Records contained in a dataset:
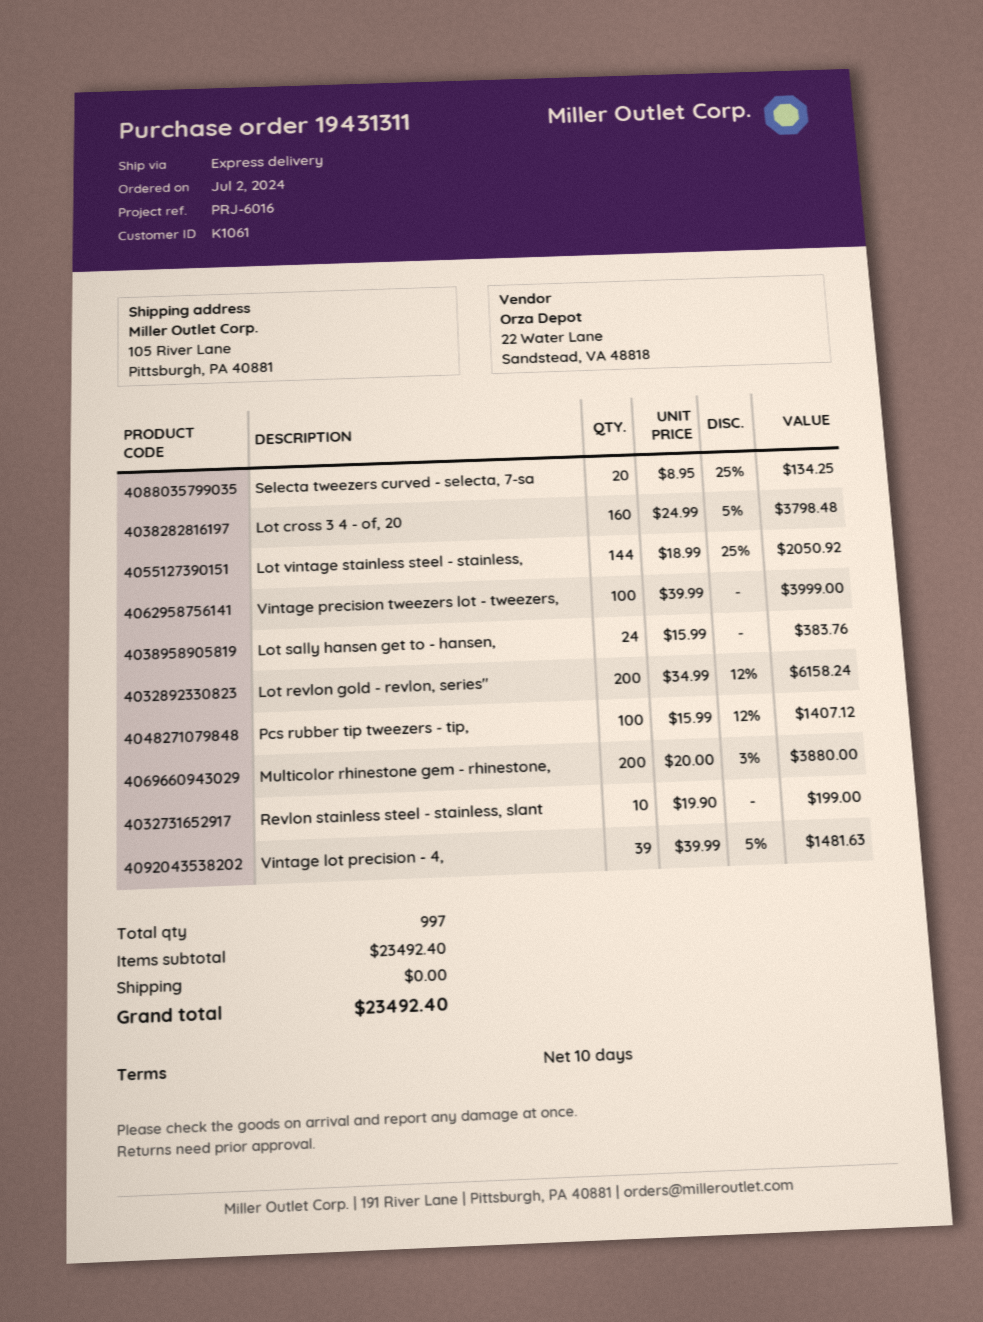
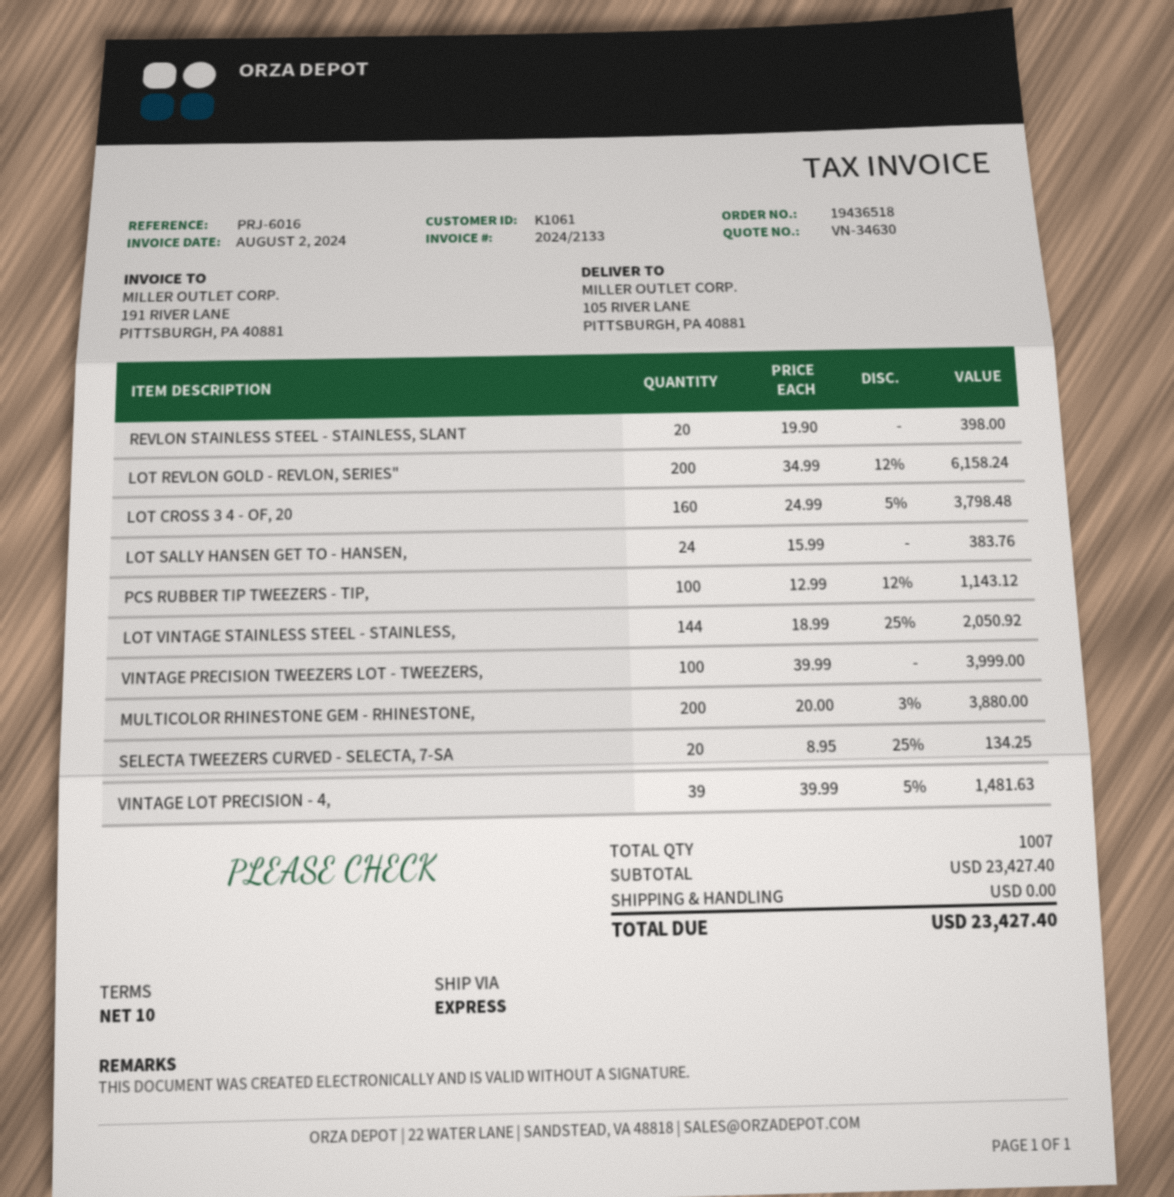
order number: 19431311 -> 19436518
Pcs rubber tip tweezers - tip,: 100 x 15.99 - 12% = 1407.12 -> 100 x 12.99 - 12% = 1143.12
Revlon stainless steel - stainless, slant: 10 x 19.90 = 199.00 -> 20 x 19.90 = 398.00
total quantity: 997 -> 1007
subtotal: 23492.40 -> 23427.40
total: 23492.40 -> 23427.40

* [Problem details]: From the first line to the last, set down the records word for word and drop the images.

* [Response area]:
order number: 19431311 -> 19436518
Pcs rubber tip tweezers - tip,: 100 x 15.99 - 12% = 1407.12 -> 100 x 12.99 - 12% = 1143.12
Revlon stainless steel - stainless, slant: 10 x 19.90 = 199.00 -> 20 x 19.90 = 398.00
total quantity: 997 -> 1007
subtotal: 23492.40 -> 23427.40
total: 23492.40 -> 23427.40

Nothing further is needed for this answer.